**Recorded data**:
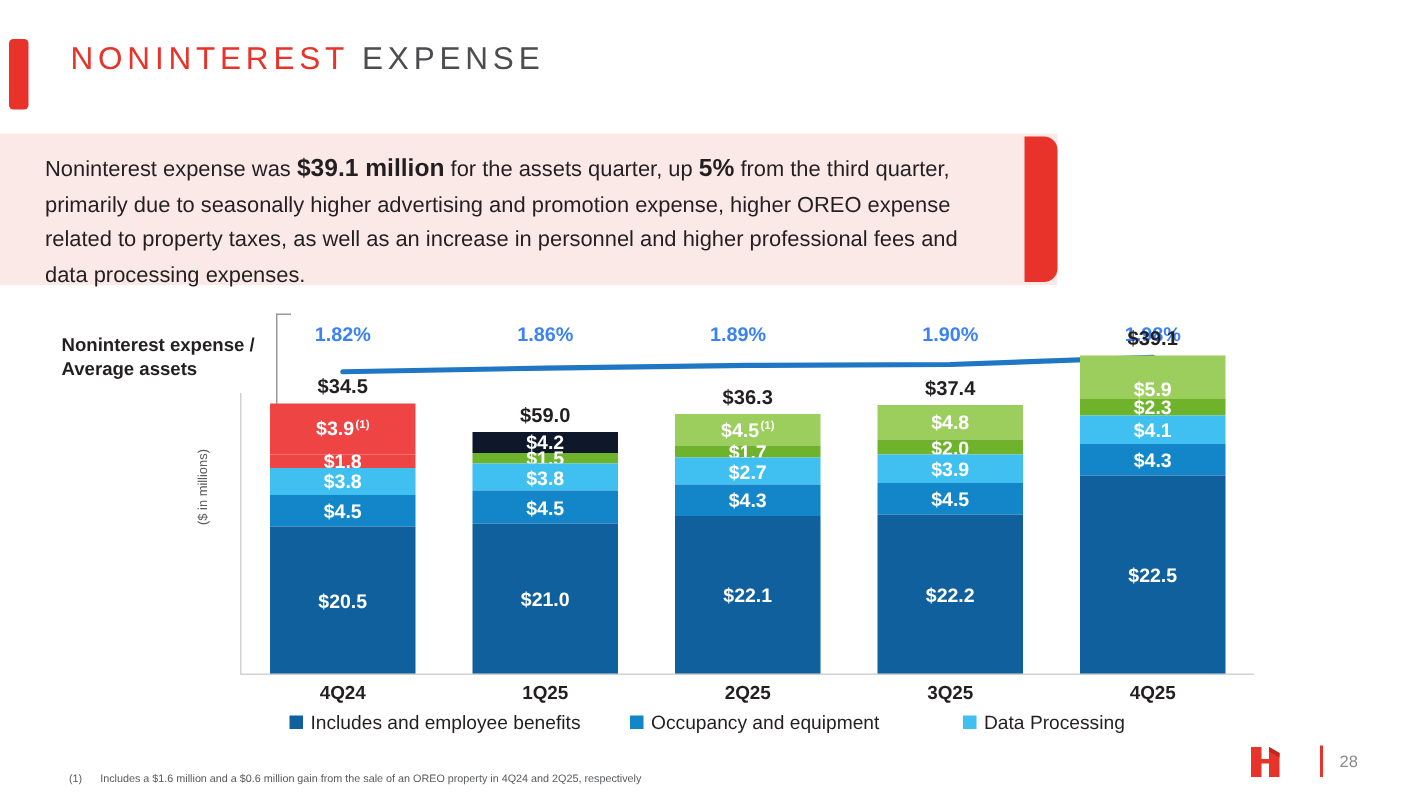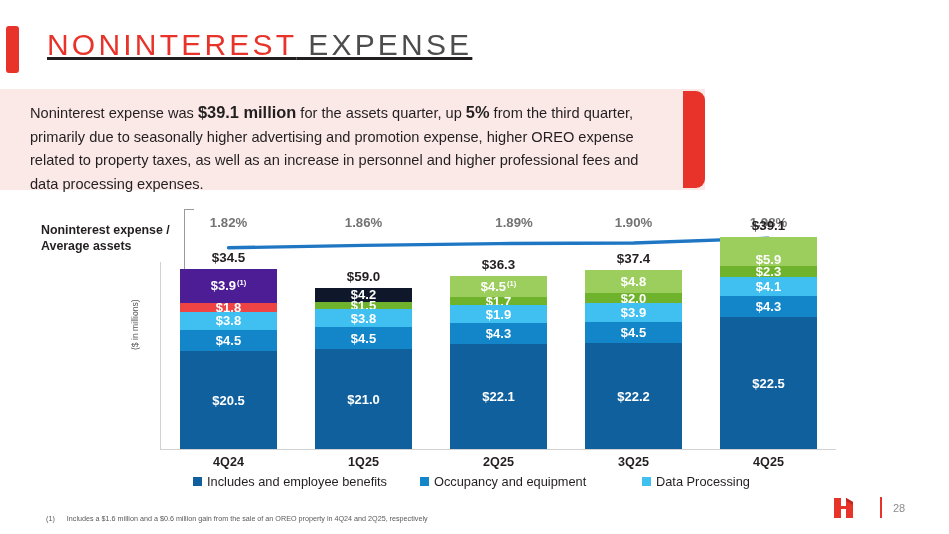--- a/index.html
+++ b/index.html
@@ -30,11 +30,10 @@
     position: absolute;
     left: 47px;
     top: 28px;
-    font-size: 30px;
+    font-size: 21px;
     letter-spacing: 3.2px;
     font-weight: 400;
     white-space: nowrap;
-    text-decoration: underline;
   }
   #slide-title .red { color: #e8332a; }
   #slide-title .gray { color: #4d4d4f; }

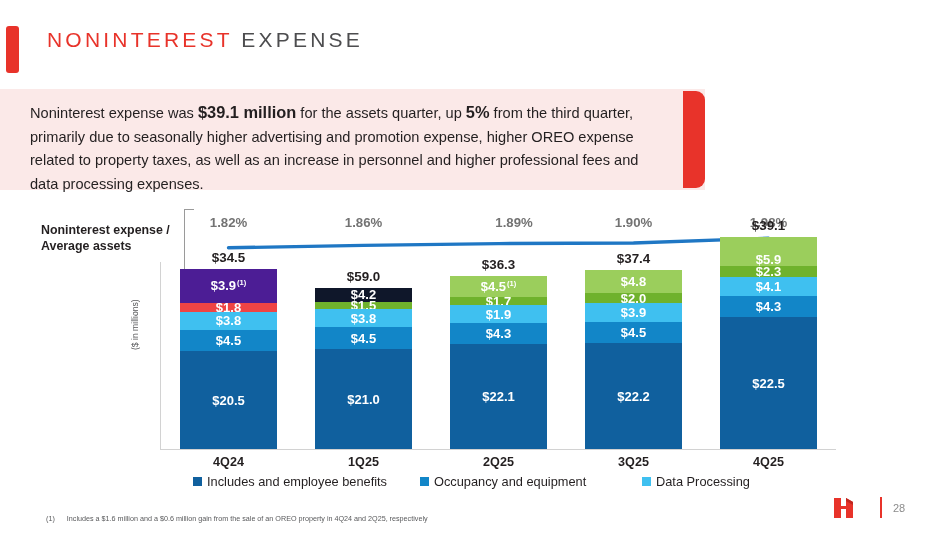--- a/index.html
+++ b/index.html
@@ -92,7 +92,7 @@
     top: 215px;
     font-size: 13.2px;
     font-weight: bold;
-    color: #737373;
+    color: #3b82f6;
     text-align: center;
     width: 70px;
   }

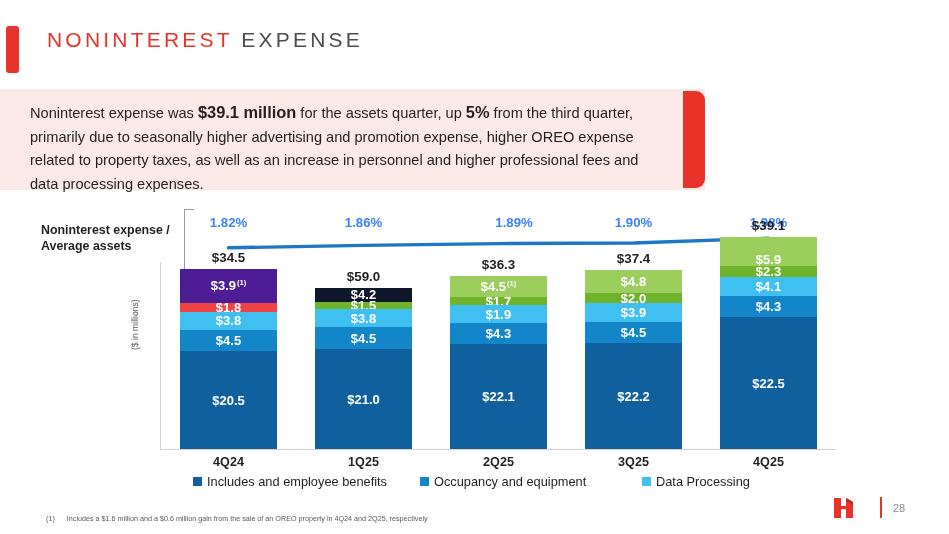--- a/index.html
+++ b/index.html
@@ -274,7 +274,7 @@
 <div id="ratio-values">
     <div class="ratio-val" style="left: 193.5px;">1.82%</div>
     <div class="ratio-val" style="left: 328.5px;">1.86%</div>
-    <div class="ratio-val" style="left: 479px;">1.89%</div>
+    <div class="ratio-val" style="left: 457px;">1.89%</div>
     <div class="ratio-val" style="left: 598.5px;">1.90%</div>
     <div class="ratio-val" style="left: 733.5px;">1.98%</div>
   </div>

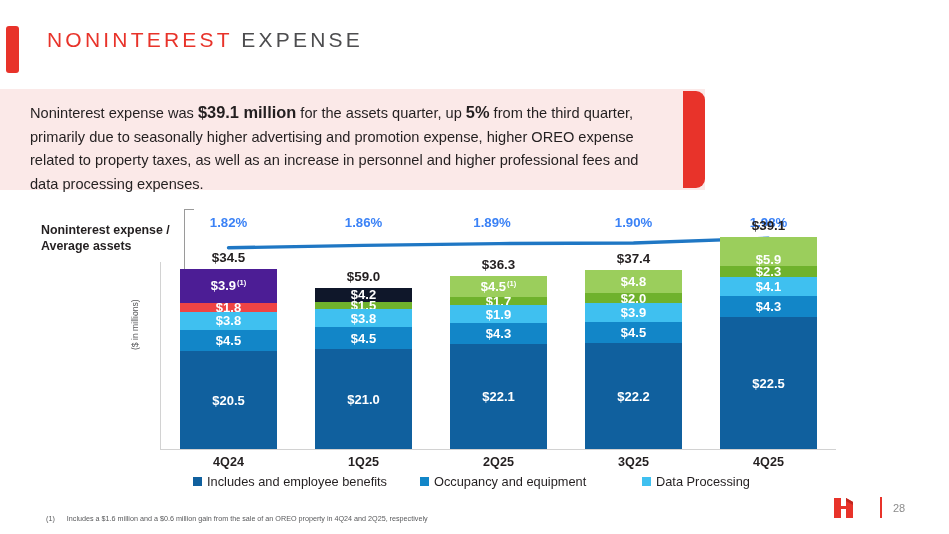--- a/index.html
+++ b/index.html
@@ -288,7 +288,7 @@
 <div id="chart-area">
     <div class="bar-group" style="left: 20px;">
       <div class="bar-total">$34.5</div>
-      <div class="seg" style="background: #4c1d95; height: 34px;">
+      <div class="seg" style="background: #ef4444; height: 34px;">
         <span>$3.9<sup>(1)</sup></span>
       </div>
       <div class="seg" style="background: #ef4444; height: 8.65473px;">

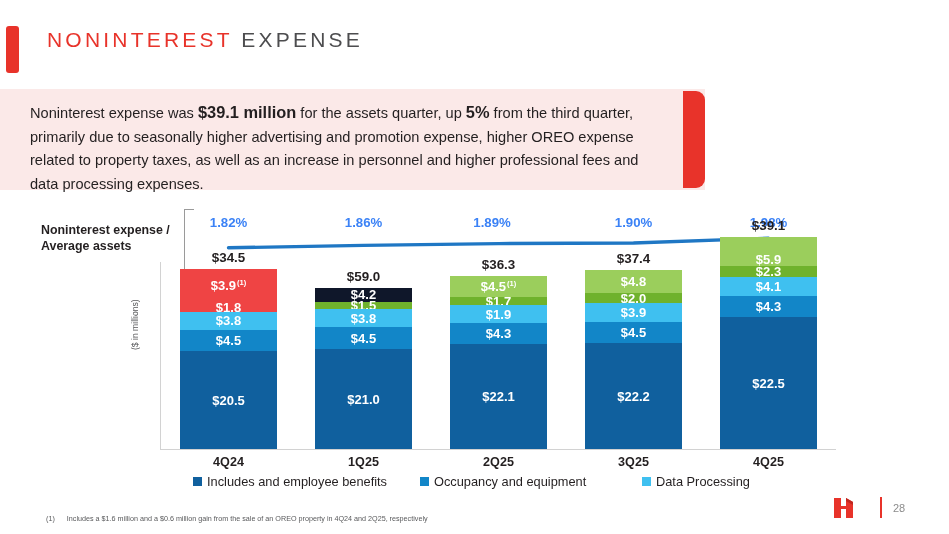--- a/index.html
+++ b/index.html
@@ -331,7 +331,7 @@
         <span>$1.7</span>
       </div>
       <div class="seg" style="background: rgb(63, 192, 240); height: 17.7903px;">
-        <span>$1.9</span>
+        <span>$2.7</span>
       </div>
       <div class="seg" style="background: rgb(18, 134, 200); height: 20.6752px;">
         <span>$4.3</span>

---

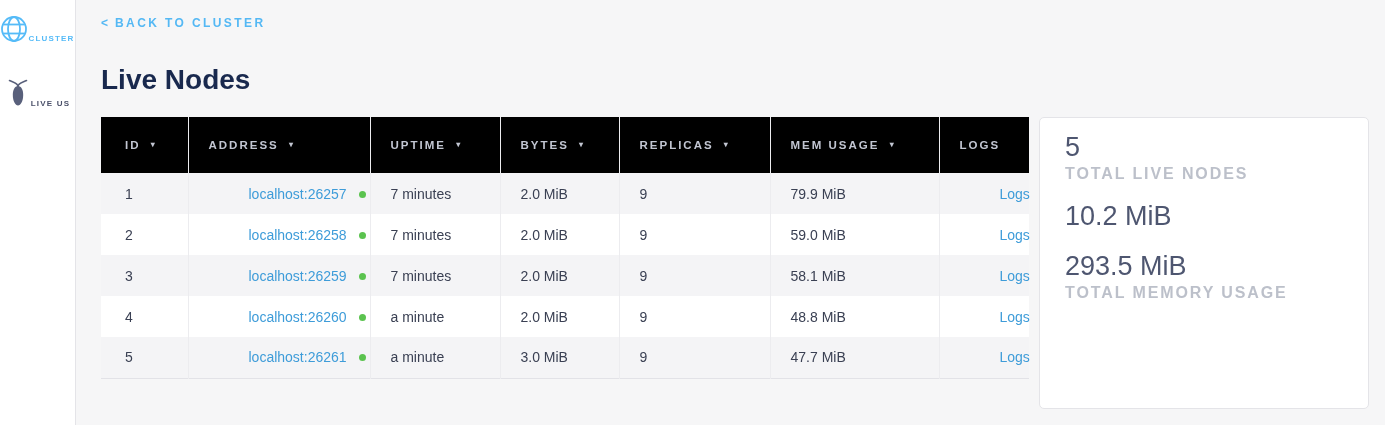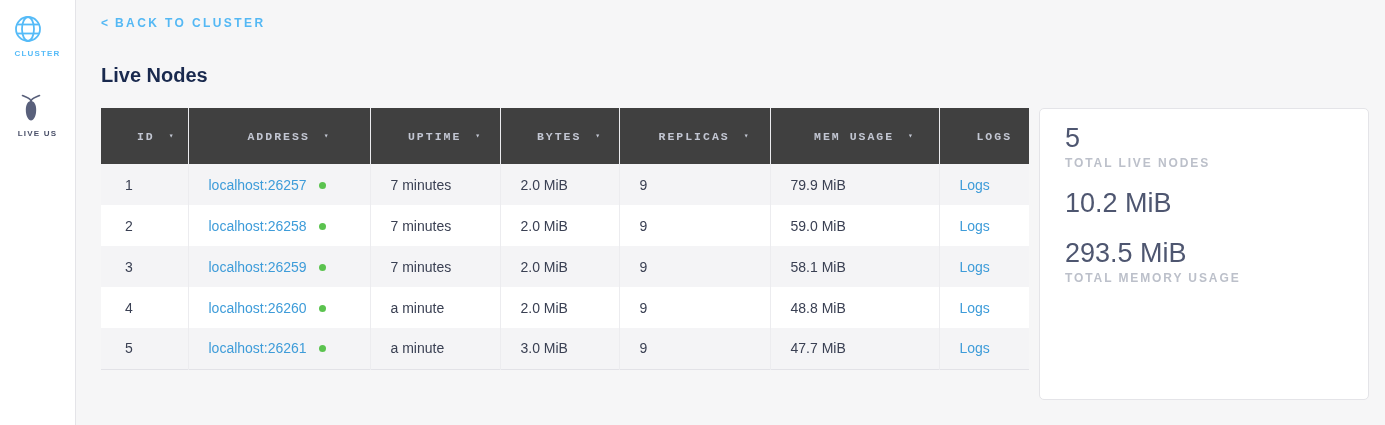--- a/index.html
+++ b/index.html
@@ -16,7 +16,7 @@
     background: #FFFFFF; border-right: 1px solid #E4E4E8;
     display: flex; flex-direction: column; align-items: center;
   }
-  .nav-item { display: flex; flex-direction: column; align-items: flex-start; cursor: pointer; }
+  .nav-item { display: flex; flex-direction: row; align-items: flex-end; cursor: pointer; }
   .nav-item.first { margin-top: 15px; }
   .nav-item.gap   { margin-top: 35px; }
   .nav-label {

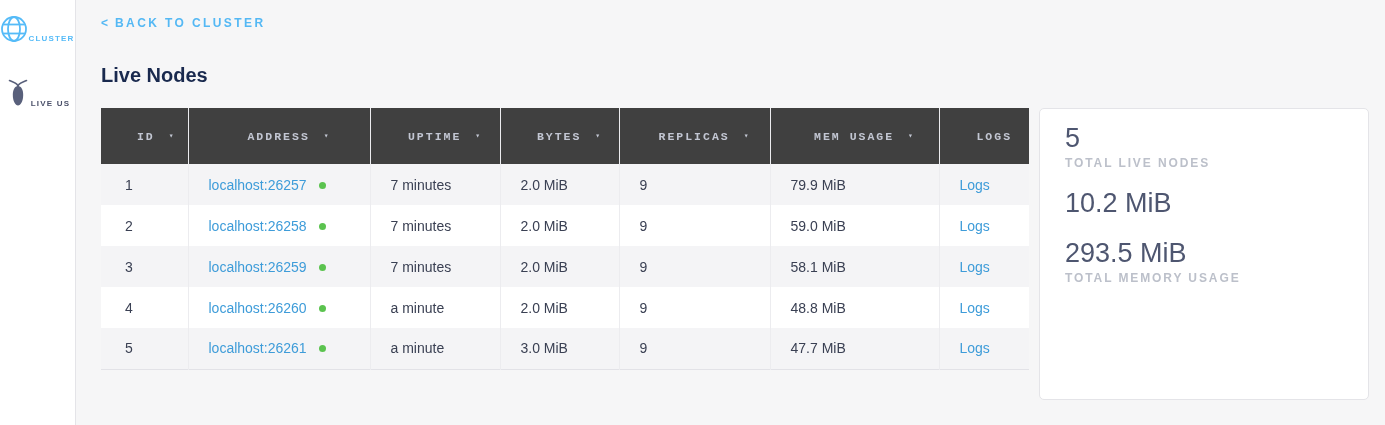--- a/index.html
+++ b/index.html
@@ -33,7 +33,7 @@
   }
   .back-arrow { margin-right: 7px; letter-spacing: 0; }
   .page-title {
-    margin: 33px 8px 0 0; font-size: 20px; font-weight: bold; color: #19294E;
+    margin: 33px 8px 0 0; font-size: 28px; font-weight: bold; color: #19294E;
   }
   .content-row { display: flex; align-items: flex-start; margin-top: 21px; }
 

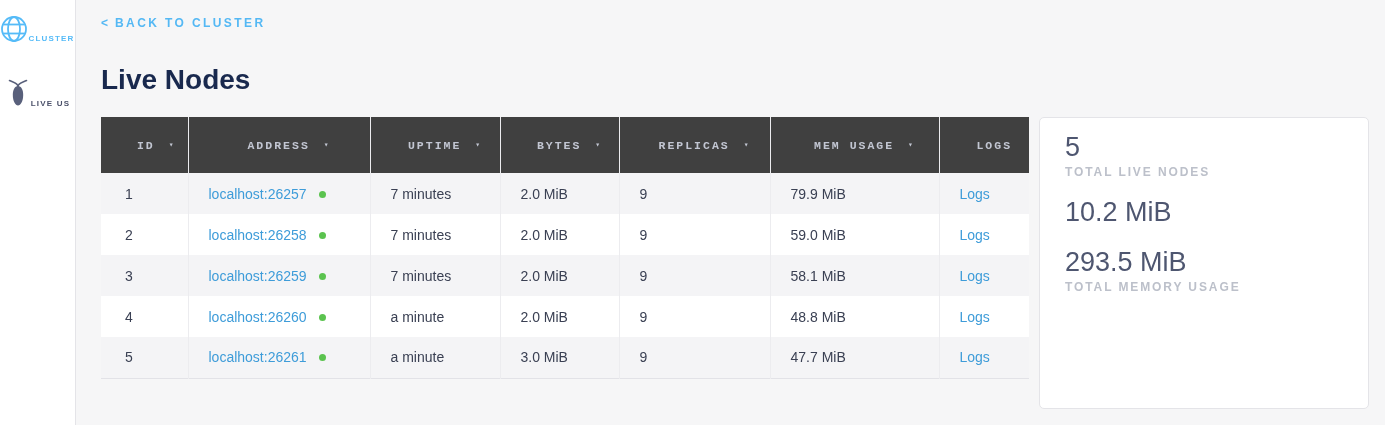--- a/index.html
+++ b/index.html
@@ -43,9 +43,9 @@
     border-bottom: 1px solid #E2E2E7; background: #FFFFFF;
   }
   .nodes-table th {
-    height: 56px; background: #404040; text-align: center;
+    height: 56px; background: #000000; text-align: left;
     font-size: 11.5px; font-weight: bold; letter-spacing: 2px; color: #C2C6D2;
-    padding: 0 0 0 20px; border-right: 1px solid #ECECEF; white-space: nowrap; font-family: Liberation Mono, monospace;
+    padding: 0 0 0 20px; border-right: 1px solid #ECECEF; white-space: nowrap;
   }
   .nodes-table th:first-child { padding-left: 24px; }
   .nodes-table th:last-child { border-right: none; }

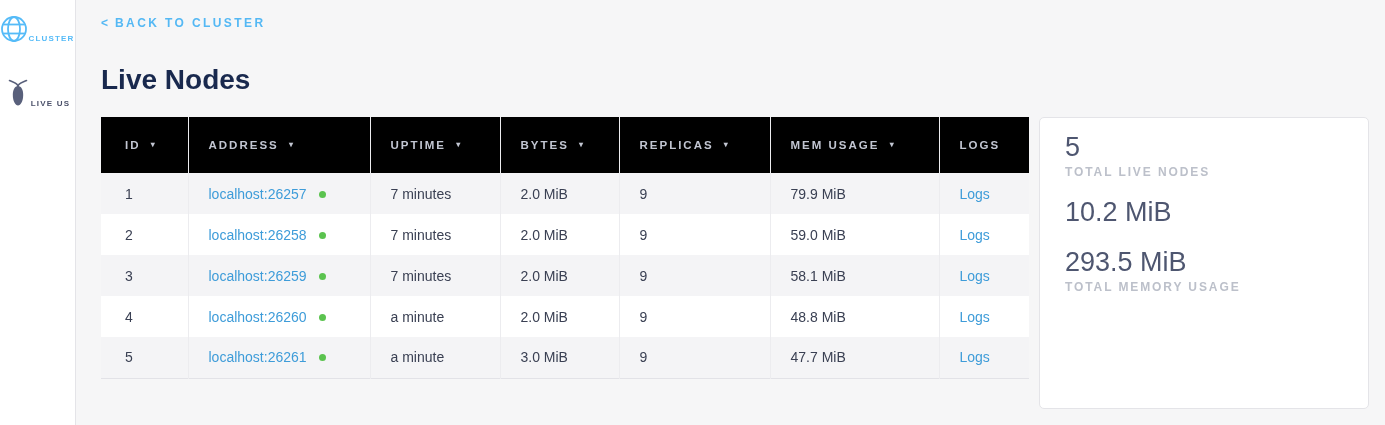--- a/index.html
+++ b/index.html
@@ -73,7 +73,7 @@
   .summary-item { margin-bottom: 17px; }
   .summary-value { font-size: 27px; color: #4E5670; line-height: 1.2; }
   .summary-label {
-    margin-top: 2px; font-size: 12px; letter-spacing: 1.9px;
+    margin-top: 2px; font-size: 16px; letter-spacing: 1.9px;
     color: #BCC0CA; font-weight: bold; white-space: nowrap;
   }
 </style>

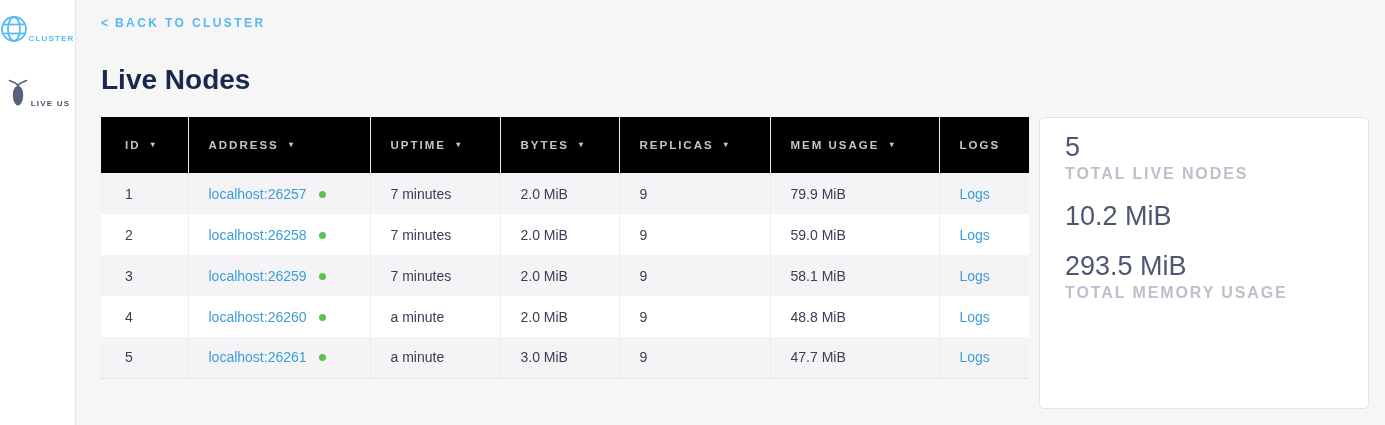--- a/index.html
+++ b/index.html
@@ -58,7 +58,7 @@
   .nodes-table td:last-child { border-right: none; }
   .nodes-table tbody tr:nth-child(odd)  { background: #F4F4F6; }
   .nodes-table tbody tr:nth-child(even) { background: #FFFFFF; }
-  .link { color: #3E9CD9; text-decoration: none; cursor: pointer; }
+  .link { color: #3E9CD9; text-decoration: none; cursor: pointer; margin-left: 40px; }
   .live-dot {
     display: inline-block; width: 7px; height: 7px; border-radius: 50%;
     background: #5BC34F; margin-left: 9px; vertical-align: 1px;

**What you should do**: Looking at the data above, count every line holding the word "align" and state only the count.

**Response to this task**: 8